Guard standalone termination against zero job id by shreyaskommuri · Pull Request #931 · NVIDIA/cloudai

shreyaskommuri · 2026-06-16T05:09:32Z

Summary

Guard standalone job termination so job.id == 0 does not shell out to kill -9 0.
Log a warning and skip termination when the standalone job ID is the dry-run sentinel rather than a launched process.
Add regression coverage for integer and string zero job IDs.

Context

Fixes #929.

While using CloudAI as the execution layer for CloudAI Autotune, a wrapper smoke test hit the common standalone sleep dry-run path. CloudAI scheduled dependency termination for job 0, which produced kill -9 0. On POSIX shells that targets the current process group, so the parent wrapper was killed and exited with code 137 before it could report a normal result.

In standalone dry-run mode, StandaloneRunner._submit_test() uses job_id = 0 because no subprocess is launched.

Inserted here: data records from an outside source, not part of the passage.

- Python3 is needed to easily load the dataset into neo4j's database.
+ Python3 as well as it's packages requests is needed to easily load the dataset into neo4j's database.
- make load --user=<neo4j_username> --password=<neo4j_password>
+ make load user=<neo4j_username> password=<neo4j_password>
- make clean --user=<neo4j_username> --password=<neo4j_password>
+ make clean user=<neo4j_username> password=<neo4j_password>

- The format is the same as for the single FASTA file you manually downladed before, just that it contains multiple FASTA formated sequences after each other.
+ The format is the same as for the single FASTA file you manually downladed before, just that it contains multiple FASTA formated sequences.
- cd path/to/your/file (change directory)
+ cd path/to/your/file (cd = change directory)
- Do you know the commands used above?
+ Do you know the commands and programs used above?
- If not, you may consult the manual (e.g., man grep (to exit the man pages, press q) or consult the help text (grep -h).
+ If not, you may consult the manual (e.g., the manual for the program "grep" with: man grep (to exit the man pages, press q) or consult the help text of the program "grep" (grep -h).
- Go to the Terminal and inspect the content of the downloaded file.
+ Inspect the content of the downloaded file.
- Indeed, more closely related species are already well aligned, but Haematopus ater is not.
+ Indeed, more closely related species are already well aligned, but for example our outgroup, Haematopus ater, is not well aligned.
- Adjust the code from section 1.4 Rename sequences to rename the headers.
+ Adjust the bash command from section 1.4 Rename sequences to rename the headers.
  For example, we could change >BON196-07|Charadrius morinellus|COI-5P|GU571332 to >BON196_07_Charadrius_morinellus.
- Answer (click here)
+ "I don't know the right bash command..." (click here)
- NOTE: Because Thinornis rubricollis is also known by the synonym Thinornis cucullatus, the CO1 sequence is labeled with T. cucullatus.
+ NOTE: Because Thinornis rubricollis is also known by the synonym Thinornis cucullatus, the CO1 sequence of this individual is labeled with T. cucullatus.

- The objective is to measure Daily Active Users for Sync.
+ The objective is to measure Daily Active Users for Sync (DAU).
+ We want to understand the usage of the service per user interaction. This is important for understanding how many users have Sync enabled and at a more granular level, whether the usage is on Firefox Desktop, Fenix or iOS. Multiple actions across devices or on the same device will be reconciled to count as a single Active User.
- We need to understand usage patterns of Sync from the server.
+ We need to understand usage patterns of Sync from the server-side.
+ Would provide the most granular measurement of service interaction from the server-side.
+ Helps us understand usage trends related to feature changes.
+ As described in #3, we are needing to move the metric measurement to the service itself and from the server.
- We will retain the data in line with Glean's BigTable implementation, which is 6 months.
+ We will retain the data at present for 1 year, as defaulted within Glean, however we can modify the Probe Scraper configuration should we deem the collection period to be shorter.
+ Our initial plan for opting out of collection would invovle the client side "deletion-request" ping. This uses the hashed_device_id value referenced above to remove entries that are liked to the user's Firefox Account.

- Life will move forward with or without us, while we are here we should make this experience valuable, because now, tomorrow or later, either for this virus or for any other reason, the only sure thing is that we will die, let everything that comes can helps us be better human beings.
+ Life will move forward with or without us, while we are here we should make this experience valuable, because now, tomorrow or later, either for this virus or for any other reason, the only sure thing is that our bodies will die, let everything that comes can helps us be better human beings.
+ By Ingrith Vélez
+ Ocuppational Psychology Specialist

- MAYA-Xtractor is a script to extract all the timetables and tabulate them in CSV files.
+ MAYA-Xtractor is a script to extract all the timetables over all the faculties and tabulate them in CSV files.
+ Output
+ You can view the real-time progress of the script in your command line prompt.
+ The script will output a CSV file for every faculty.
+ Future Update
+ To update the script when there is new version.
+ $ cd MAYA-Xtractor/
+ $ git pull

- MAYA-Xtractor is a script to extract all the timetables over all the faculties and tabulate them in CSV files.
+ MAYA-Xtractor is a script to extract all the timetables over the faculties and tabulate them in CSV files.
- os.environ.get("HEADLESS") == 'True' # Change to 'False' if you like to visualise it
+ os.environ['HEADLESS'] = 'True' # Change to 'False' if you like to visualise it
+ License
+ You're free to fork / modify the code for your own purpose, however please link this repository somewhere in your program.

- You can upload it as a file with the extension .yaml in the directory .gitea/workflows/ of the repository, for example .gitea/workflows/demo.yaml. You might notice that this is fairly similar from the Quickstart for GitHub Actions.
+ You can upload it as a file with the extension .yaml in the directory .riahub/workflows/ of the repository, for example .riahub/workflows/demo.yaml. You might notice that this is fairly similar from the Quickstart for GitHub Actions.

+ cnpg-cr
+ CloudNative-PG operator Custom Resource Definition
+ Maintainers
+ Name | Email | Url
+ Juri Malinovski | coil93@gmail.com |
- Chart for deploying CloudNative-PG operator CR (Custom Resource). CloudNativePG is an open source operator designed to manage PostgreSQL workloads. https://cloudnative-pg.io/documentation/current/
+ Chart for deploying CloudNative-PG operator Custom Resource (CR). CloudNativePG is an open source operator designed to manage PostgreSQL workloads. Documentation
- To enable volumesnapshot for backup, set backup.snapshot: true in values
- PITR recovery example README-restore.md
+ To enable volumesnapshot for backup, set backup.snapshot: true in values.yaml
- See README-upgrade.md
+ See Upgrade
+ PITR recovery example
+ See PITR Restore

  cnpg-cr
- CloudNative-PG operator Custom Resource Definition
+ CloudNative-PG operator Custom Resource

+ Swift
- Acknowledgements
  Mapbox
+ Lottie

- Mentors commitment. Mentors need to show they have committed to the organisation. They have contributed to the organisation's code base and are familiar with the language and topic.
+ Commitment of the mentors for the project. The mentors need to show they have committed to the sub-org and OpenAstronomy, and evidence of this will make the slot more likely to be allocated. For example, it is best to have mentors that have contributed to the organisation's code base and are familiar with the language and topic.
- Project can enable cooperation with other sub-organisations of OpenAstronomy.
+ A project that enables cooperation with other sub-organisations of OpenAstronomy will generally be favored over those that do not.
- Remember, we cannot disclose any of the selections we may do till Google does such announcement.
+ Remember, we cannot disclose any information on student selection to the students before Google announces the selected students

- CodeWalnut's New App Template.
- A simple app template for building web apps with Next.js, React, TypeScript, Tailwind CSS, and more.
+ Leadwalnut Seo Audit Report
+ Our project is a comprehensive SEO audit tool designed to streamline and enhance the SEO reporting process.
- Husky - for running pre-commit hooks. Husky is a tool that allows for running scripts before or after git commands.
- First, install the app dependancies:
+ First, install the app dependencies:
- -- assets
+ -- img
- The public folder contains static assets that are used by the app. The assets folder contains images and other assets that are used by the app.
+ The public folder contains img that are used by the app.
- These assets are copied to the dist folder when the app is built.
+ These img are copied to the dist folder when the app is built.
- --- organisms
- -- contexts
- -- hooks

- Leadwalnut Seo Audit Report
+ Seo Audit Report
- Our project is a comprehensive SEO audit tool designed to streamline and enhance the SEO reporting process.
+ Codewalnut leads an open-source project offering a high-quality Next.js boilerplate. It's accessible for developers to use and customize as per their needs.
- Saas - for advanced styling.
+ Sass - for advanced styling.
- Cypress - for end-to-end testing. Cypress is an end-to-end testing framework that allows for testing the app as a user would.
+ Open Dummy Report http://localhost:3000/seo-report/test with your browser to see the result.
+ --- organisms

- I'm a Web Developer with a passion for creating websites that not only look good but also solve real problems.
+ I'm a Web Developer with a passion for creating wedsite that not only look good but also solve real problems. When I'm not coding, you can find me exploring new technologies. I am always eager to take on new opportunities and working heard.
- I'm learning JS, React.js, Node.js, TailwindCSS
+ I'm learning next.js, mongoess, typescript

That sentinel should not be passed to the shell as a real kill target.

Test Plan

python -m pytest tests/systems/standalone/test_system.py -q
- 5 passed
python -m pytest -q
- 1574 passed, 4 skipped, 463 deselected
uv run pre-commit run --all-files
- all hooks passed

I also attempted the live standalone sleep dry-run on a fresh origin/main branch, but that path is currently blocked earlier by the already-filed abstract-method issue #920 / PR #921. This PR keeps the scope to the zero-job-id termination fix from #929.

coderabbitai · 2026-06-16T05:09:40Z

No actionable comments were generated in the recent review. 🎉

ℹ️ Recent review info

⚙️ Run configuration

Configuration used: Path: .coderabbit.yaml

Review profile: ASSERTIVE

Plan: Enterprise

Run ID: 55539c7c-994d-4d95-9bd3-9f7b16cbfedd

📥 Commits

Reviewing files that changed from the base of the PR and between 7130435 and 030ac94.

📒 Files selected for processing (2)

src/cloudai/systems/standalone/standalone_system.py
tests/systems/standalone/test_system.py

📝 Walkthrough

Walkthrough

In StandaloneSystem.kill, job.id is now parsed as an integer after trimming, and termination is skipped with a warning log if parsing fails or if the PID is <= 0 (including zero, zero-padded variants, and negative values). Valid numeric PIDs are executed with kill -9 using the normalized integer value. Comprehensive test coverage validates rejection of invalid inputs and correct normalization of leading-zero PIDs. The copyright year is updated to 2026.

Changes

PID Validation in Kill Command

Layer / File(s)	Summary
PID parsing and validation in `StandaloneSystem.kill` `src/cloudai/systems/standalone/standalone_system.py`	`StandaloneSystem.kill` now parses `job.id.strip()` to an integer before executing `kill -9`. If parsing fails or the resulting PID is `<= 0`, the method logs a warning and returns early; otherwise it executes `kill -9` with the normalized numeric PID. This prevents accidental termination of process group zero and handles invalid PID inputs safely. Copyright header updated to 2024–2026.
Invalid PID rejection and normalization tests `tests/systems/standalone/test_system.py`	`test_kill_job_skips_invalid_pid` parametrizes multiple invalid job ID inputs (including `"0"`, `"00"`, `"+0"`, `"-0"`, negative numbers, and non-numeric strings) and verifies `CommandShell.execute` is never called. `test_kill_job_normalizes_numeric_pid` confirms that valid numeric PIDs with leading zeros are normalized and executed correctly.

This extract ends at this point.